Pure maths, physics, logic (braingames.ru): non-trade-related brain games - page 83

 
Mischek:
Yes, and the train cars should be connected by springs, what an economy. It's a waste of time.

There will be no economy - less force means less acceleration of the whole system, which means the train will go slower.

 
MetaDriver:
Well, if all you had to do was move them, then yeah. :)
don't tell anyone, don't (c))
 
MetaDriver:

Well, well.

Imagine a couple hundred small weights of 1 kg connected by springs. A good kick in the end of this pyramid will easily knock it down from start to finish.

Wobbly, of course.

It is unlikely that just a "good kick" will be enough for one 200 kg weight.

You'll get in a lot of trouble with the kicker, MD. Friction has to be taken into account anyway. Each successive shift will be weaker due to energy dissipation due to friction.
 
Hooke's "necessary distance" still rules.
 
alsu:
The concept of "coefficient of friction of rest" does not exist in school problems at all, because the force of friction of rest depends on the applied force (and is equal to it), and not on the weight of the body, in relation to which the coefficient is calculated at all.
Are you sure? Try looking on the web for problems related to the calculation of the required force in a bolted joint (two plates with a bolted joint).
 
MetaDriver:
And yet it's the Hooke's "necessary distance" that rules.

Nothing can be done here, we can talk about friction only after the body has moved a decent distance, until then, strictly speaking, there is no friction at all, the box just rests against the jagged surface
 
Mathemat:
You'll get tired of the kicking, MD. Friction still has to be taken into account. Each successive displacement will be weaker due to the dissipation of energy by friction.

I'll call you. If it's just the two of us, that'll be enough. But we won't kick 200 kg at once.

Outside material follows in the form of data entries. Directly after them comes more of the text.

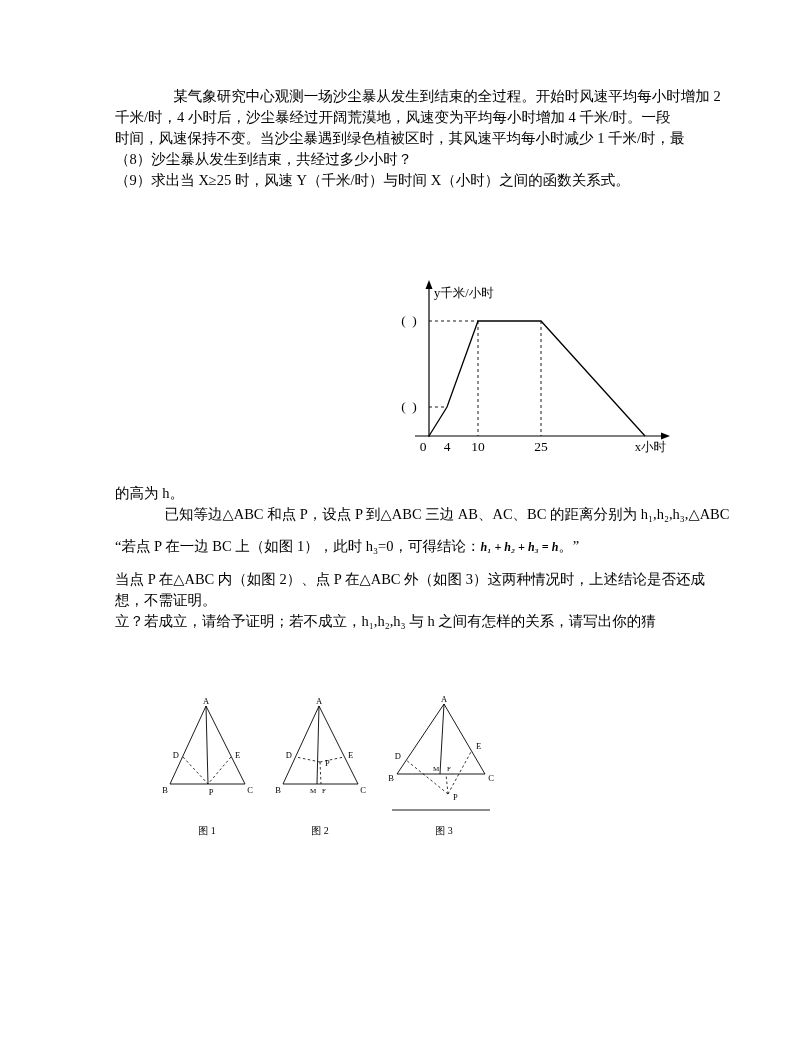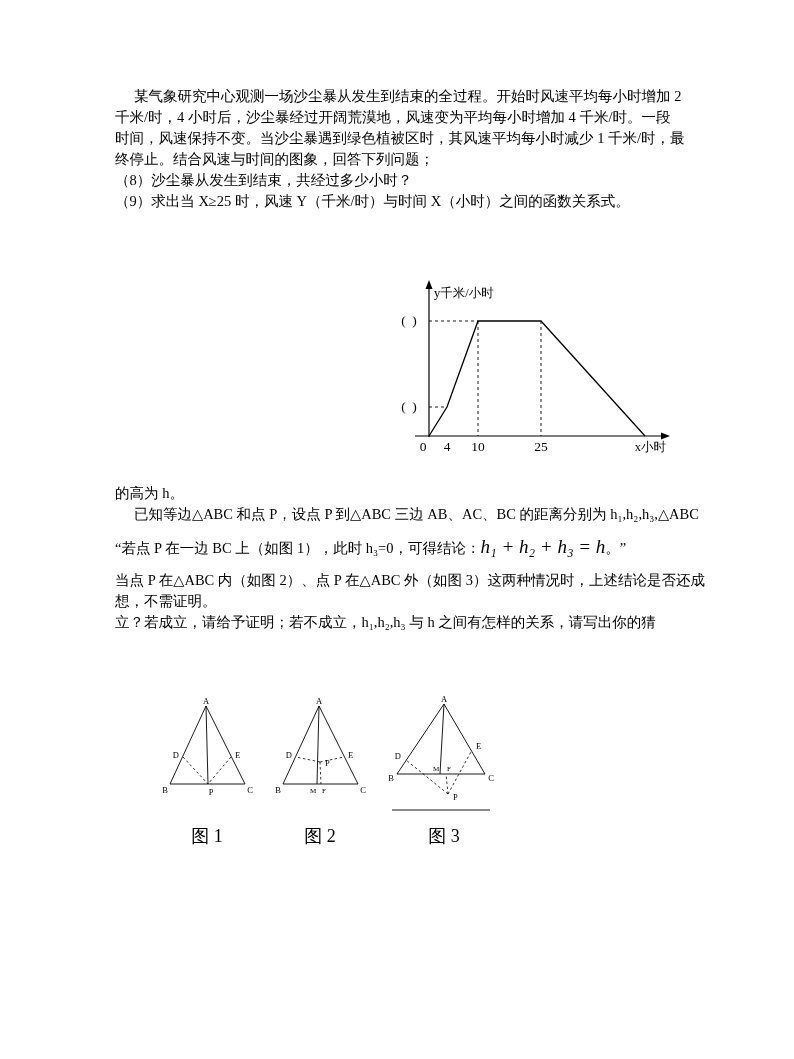--- a/index.html
+++ b/index.html
@@ -12,7 +12,7 @@
   .page { position: relative; width: 794px; height: 1059px; background: #ffffff; overflow: hidden; }
   .tblock { position: absolute; left: 115px; width: 645px; }
   .line { font-size: 14.5px; line-height: 21px; white-space: pre; }
-  .indent { padding-left: 19px; }
+  .indent { padding-left: 19px; text-align: center; }
   .gap { height: 11px; }
   .math-bi {
     font-family: "Liberation Serif", "DejaVu Serif", serif;

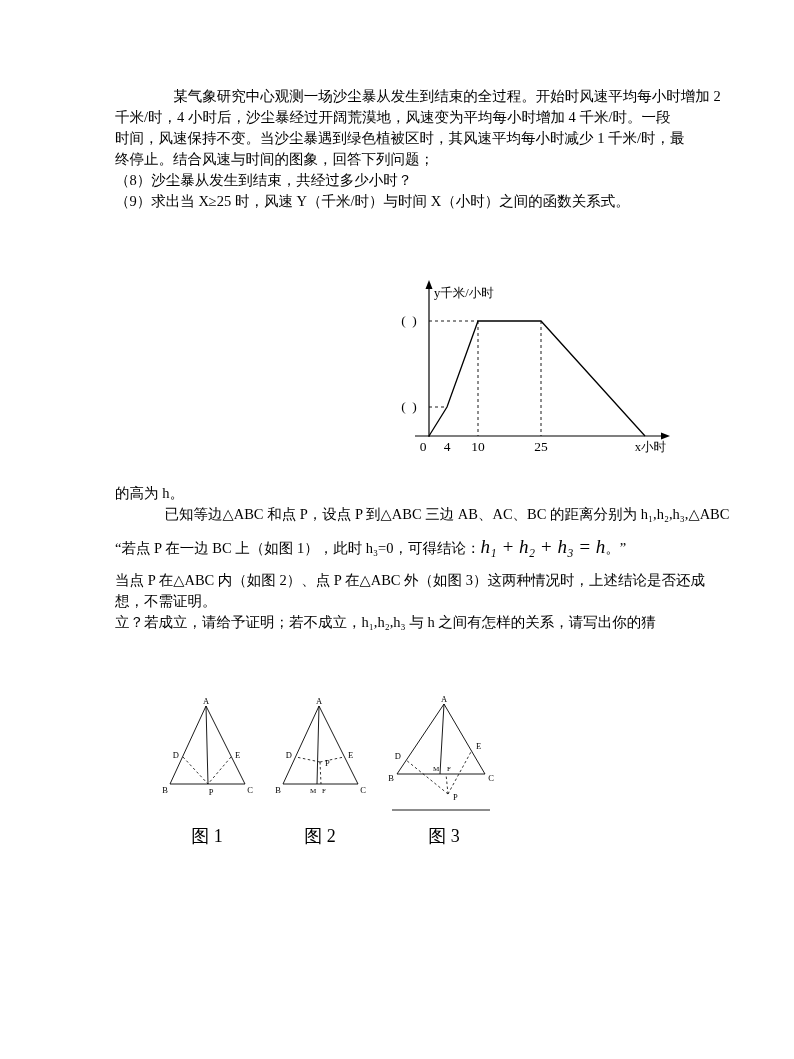--- a/index.html
+++ b/index.html
@@ -41,7 +41,6 @@
     <div class="line indent">某气象研究中心观测一场沙尘暴从发生到结束的全过程。开始时风速平均每小时增加 2</div>
     <div class="line">千米/时，4 小时后，沙尘暴经过开阔荒漠地，风速变为平均每小时增加 4 千米/时。一段</div>
     <div class="line">时间，风速保持不变。当沙尘暴遇到绿色植被区时，其风速平均每小时减少 1 千米/时，最</div>
-    <div class="line">终停止。结合风速与时间的图象，回答下列问题；</div>
     <div class="line">（8）沙尘暴从发生到结束，共经过多少小时？</div>
     <div class="line">（9）求出当 X≥25 时，风速 Y（千米/时）与时间 X（小时）之间的函数关系式。</div>
   </div>

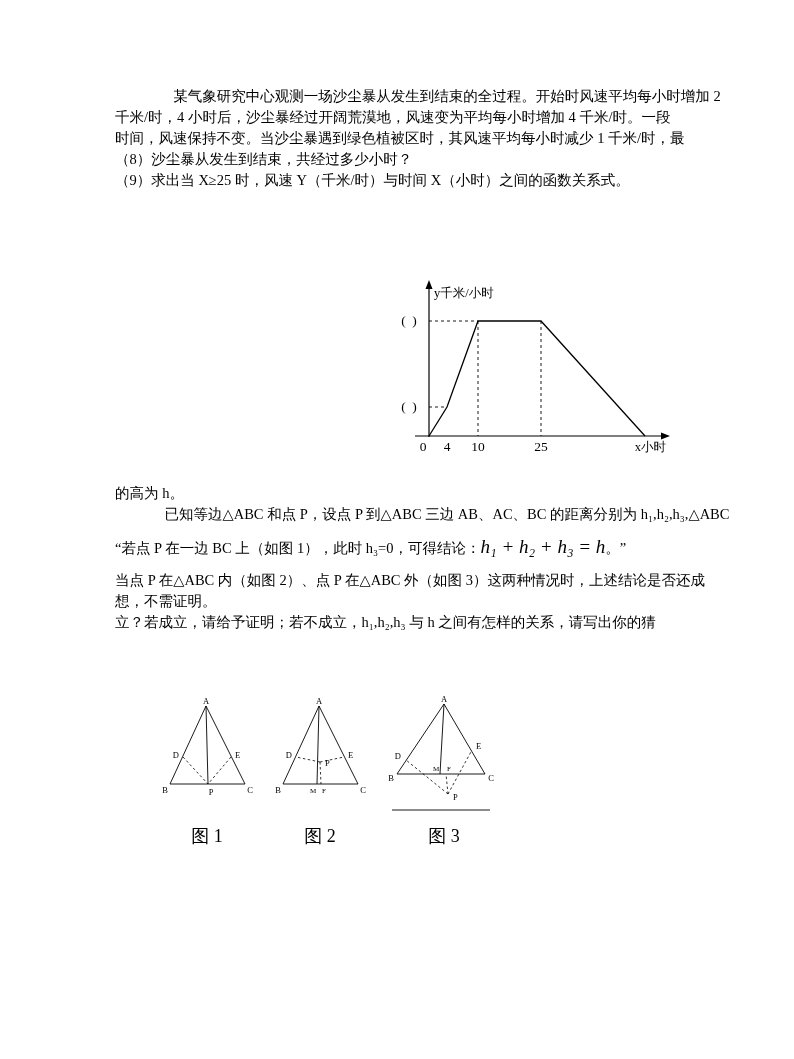--- a/index.html
+++ b/index.html
@@ -16,7 +16,7 @@
   .gap { height: 11px; }
   .math-bi {
     font-family: "Liberation Serif", "DejaVu Serif", serif;
-    font-style: italic; font-weight: normal; font-size: 19px;
+    font-style: italic; font-weight: bold; font-size: 12px;
   }
   svg { position: absolute; overflow: visible; }
   svg text { font-family: "Liberation Serif", "DejaVu Serif", serif; fill: #000; }

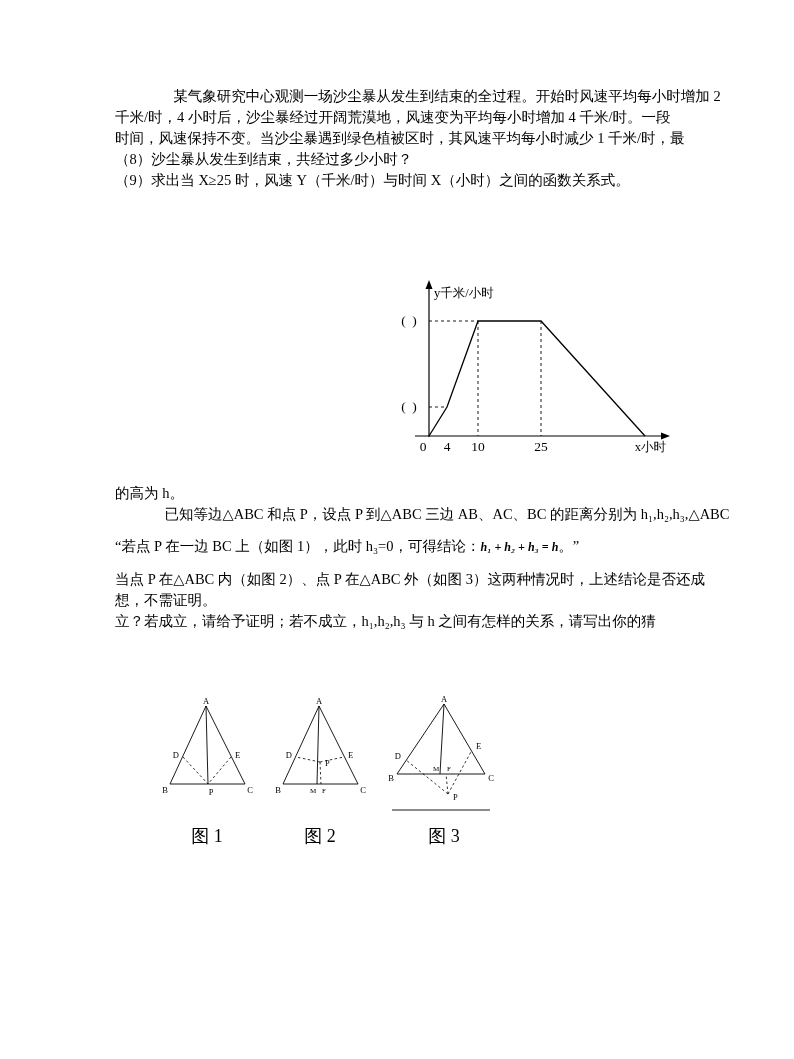--- a/index.html
+++ b/index.html
@@ -30,7 +30,7 @@
   .fig-dash { stroke: #000; stroke-width: 0.8; stroke-dasharray: 2.5 2.5; fill: none; }
   .fig-label { font-size: 8.5px; }
   .fig-label-sm { font-size: 7px; }
-  .caption { position: absolute; font-size: 18px; text-align: center; }
+  .caption { position: absolute; font-size: 10px; text-align: center; }
 </style>
 </head>
 <body>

// Without calculations, it's just a matter of intuition.

--

Where the hell did Hooke go? I'm no friend of him, but I'm still against him!

 
joo:
Are you sure? Try looking on the web for problems relating to the calculation of the required force in a bolted joint.
The school problems do not take into account that the maximum resting friction force is greater than the sliding friction, so it is simplistically assumed that these coefficients are equal and the first one is not entered at all.
 
Man, I wondered where people had gone from the four. Everyone's been here all day.
 
alsu:

For the second box to move, the spring has to pull it with a force k*M*g. On the other hand, the same force is equal to u*X, where u is the coefficient from Hooke's law (spring stiffness), and X is the distance the first box travelled. Note that throughout this distance it was subjected to friction force k*m*g and force F external to the system. Their total work is equal to (F-k*m*g)*X. The spring tension force is internal to the system and moreover potential (not dissipative), so all its work flows into the potential energy of spring tension. At the moment of detachment this energy according to our conditions is equal to u*(X^2)/2.

So, minimum force F can be obtained from the condition that the total work of external forces must be equal to the potential energy accumulated inside the system. We obtain a system of equations:

k*M*g = u*X

(F-k*m*g)*X = u*(X^2)/2

Let's substitute u*X from the first equation into the second one and after reducing X we get F = k*(m+M/2)*g.

Yes, formally there is no error. But who says that only the big box will be touched? The small one will get it too, the spring doesn't give a shit where to act...

P.S. It seems to be a forum virus like the plane problem.